Having trouble importing data into a Galera cluster
So, this has happened several times now.
My cluster layout is like this:
1 control - m1.large
4 cluster db - m1.xlarge
I started with the Galera Cluster Configurator and the stock Ubuntu 11.04 Natty 64-bit AMI on these nodes. Got them set up after some fiddling, everything looked great.. then I went to import my existing MySQL dataset. Sometime in the middle of the night (Monday night), the MySQLd process on the node I was importing data on crashed underneath me. When I logged into it again with a MySQL client, the wsrep status was OFF, and the cluster as a whole had fallen apart.
Since I was not using this in production yet, I figured I'd just start over with CentOS. I had a few little hitches with the Galera Cluster Configurator on Ubuntu, and thought it was likely more mature on CentOS.. plus, the Ubuntu SysV init scripts for MySQL were a bit hinky. So, stock CentOS 5.6 64Bit, the Rightscale provided image, same server layout / sizes..

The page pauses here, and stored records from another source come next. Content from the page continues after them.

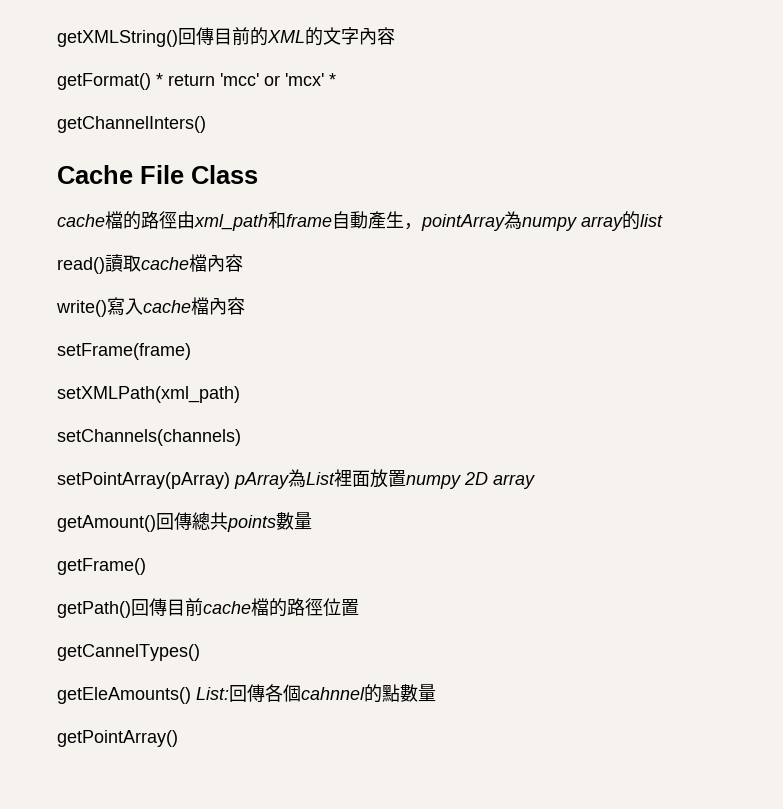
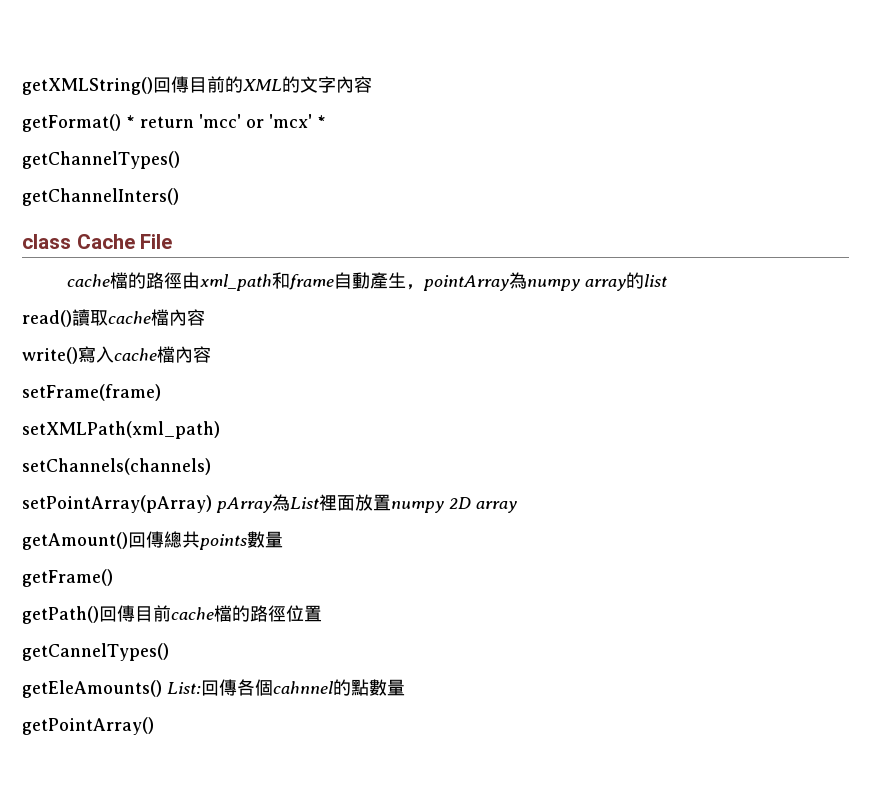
(336, 79) none -> [22,151,180,169] // getChannelTypes()
(206, 124) none -> [22,234,71,249] class
[191,165,258,184] Class -> (173, 241) none

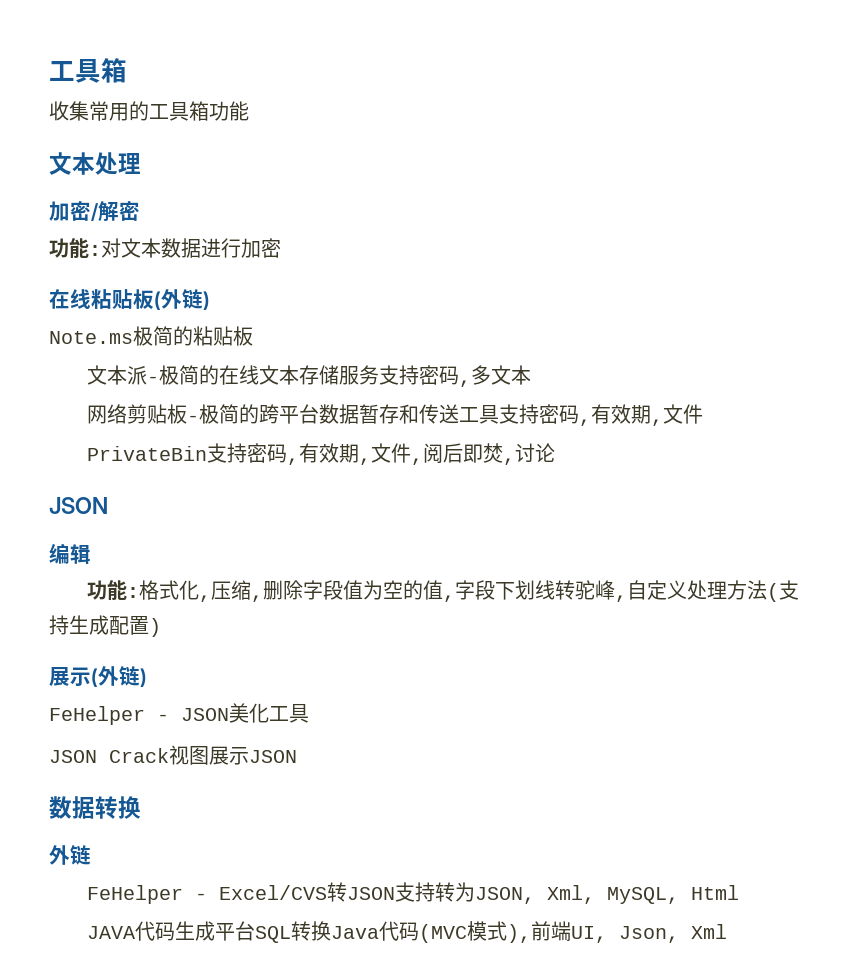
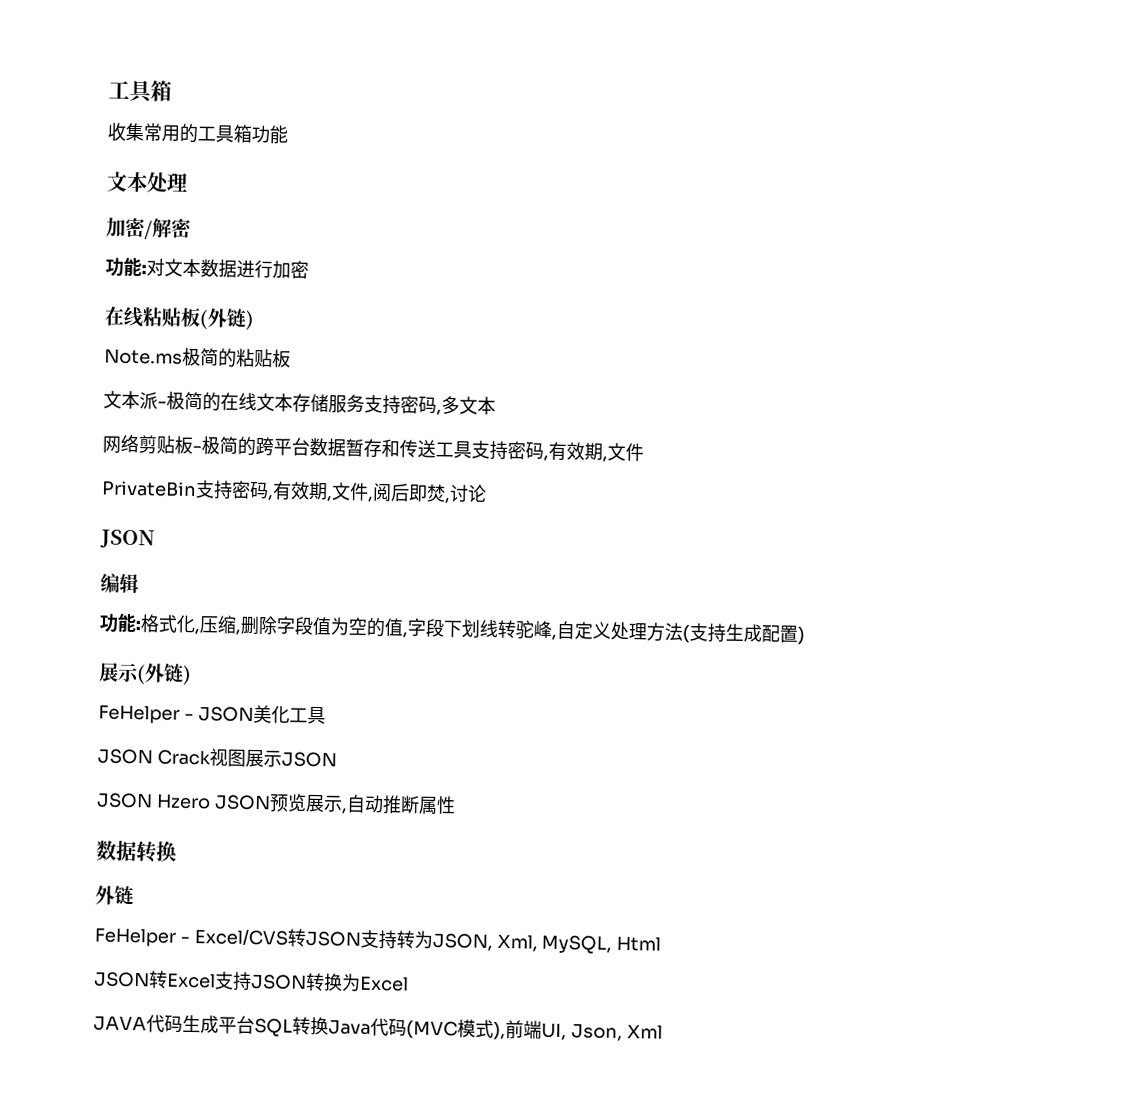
(297, 756) none -> [96,792,456,815] // JSON Hzero JSON预览展示,自动推断属性
(740, 892) none -> [94,970,409,992] // JSON转Excel支持JSON转换为Excel

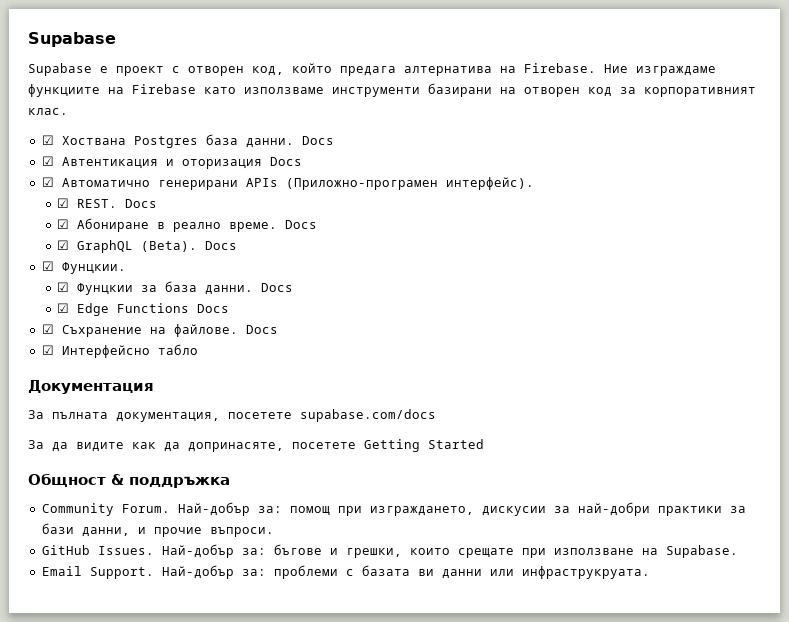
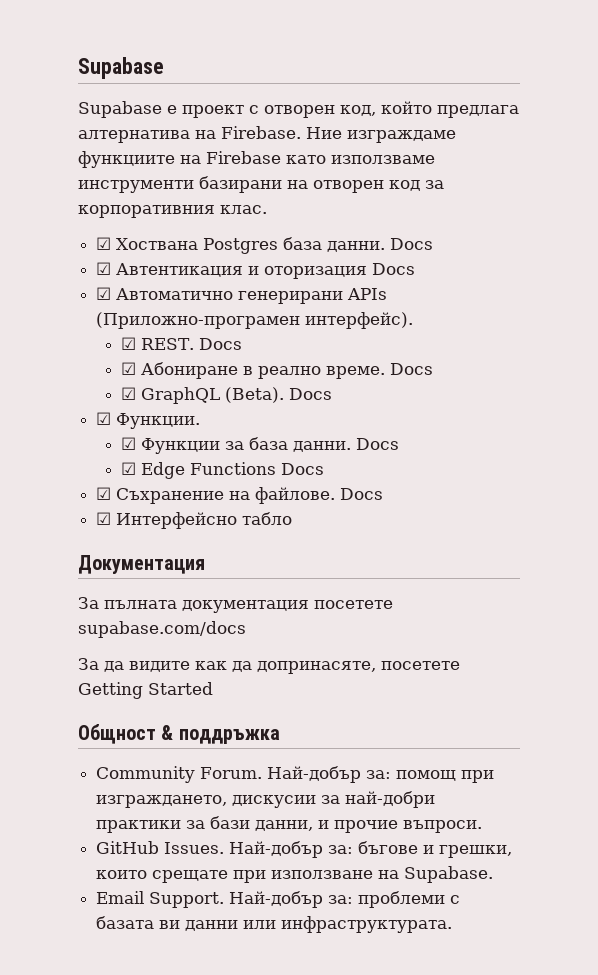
[340,66,396,76] предага -> [437,105,519,118] предлага
[644,87,756,97] корпоративният -> [78,205,215,218] корпоративния
[61,262,126,274] [57,282,134,295] Фунцкии. // ☑ Фунцкии -> [116,413,201,429] [120,437,220,454] Функции. // ☑ Функции
[116,412,220,422] документация, -> [182,600,309,613] документация
[521,566,650,579] инфраструкруата. -> [281,916,453,933] инфраструктурата.

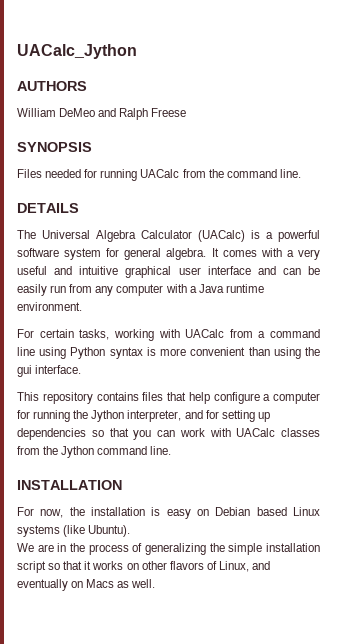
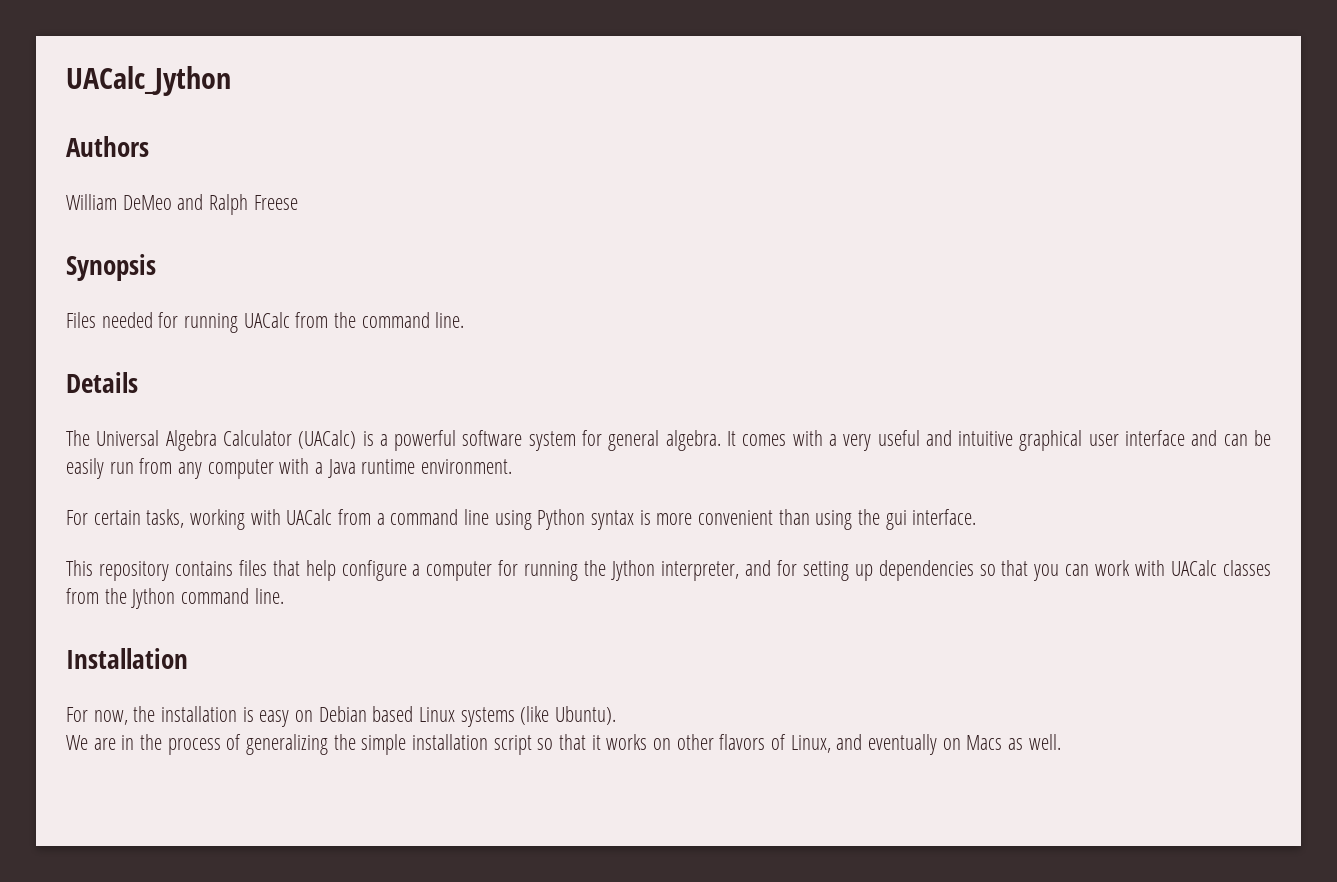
[17,81,87,91] AUTHORS -> [66,136,149,157] Authors
[17,142,92,152] SYNOPSIS -> [66,254,156,281] Synopsis
[17,203,79,213] DETAILS -> [66,372,138,393] Details
[17,480,122,490] INSTALLATION -> [66,648,188,669] Installation

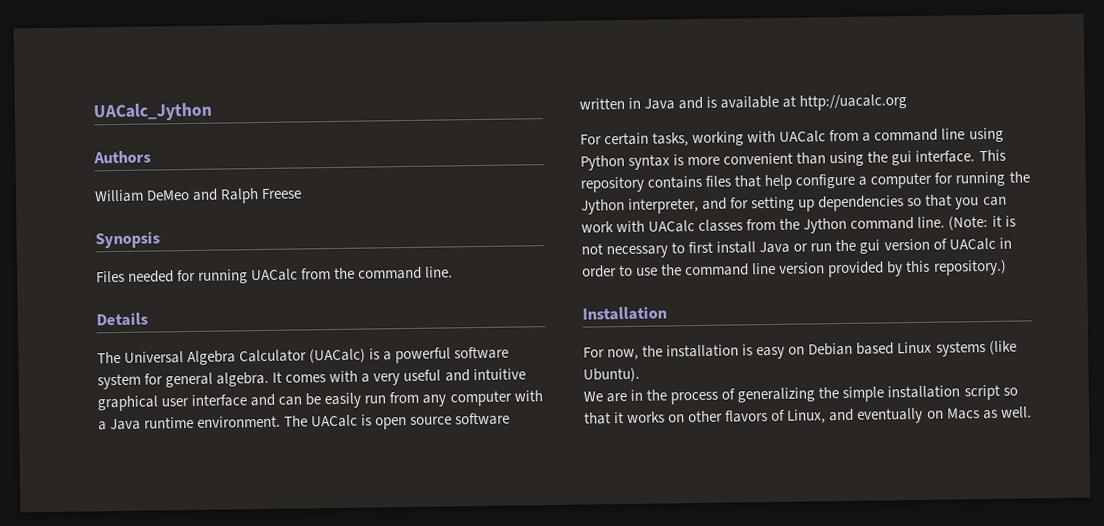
(513, 466) none -> [284,412,511,430] [579,94,908,111] The UACalc is open source software written in Java and is available at http://uacalc.org
(977, 517) // -> (976, 156) none
(284, 596) none -> [948,215,1016,231] [581,237,1012,259] [582,259,1007,278] (Note: it is not necessary to first install Java or run the gui version of UACalc in order to use the command line version provided by this repository.)

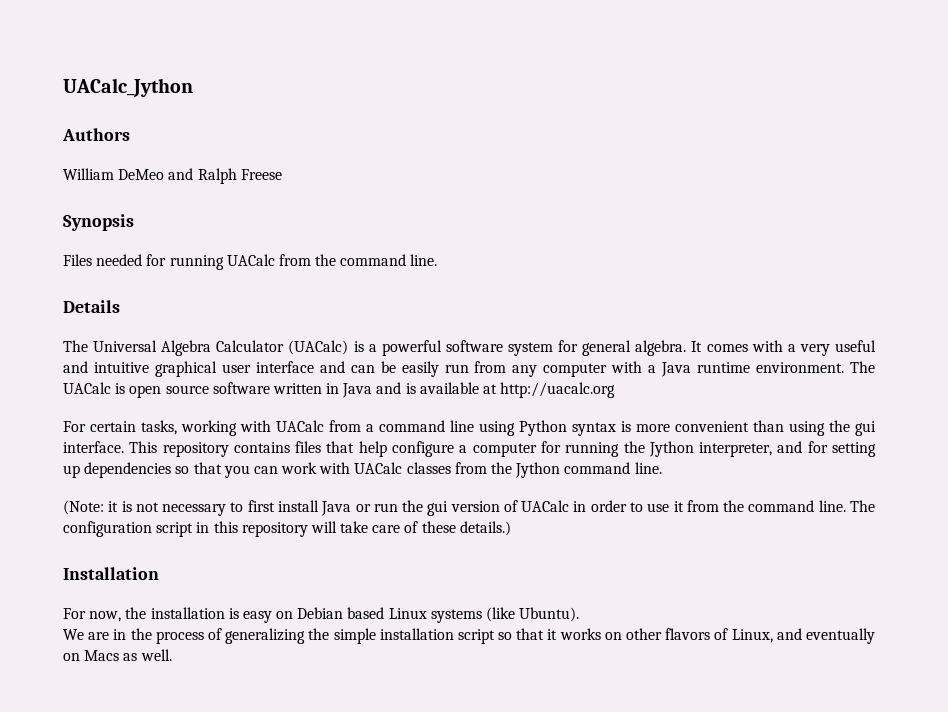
(946, 222) none -> (662, 468) //
[661,259,1007,278] the command line version provided by this repository.) -> [673,500,875,512] [63,521,511,537] it from the command line. The configuration script in this repository will take care of these details.)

And the same thing happened. Here's my description in a little more detail that I sent to severalnines support:
"While doing a large import on my #2 node in a screen session, the mysqld server crashed. When it automatically was restarted by mysqld_safe, it was unreachable by a mysql client on the localhost .. the client just hung, without even reaching authentication. After a service restart, I am able to connect. I did a show status and got this for the wsrep, but then the mysqld server immediately crashed again, i.e. show status worked, then I got "MySQL server has gone away""
That is:
| wsrep_local_state_uuid | 00000000-0000-0000-0000-000000000000 |
But, because I had split up my data this time before importing, I noted that
1) It was my largest (in rowcount) table that it was in the midst of importing while it crashed (157 Million rows)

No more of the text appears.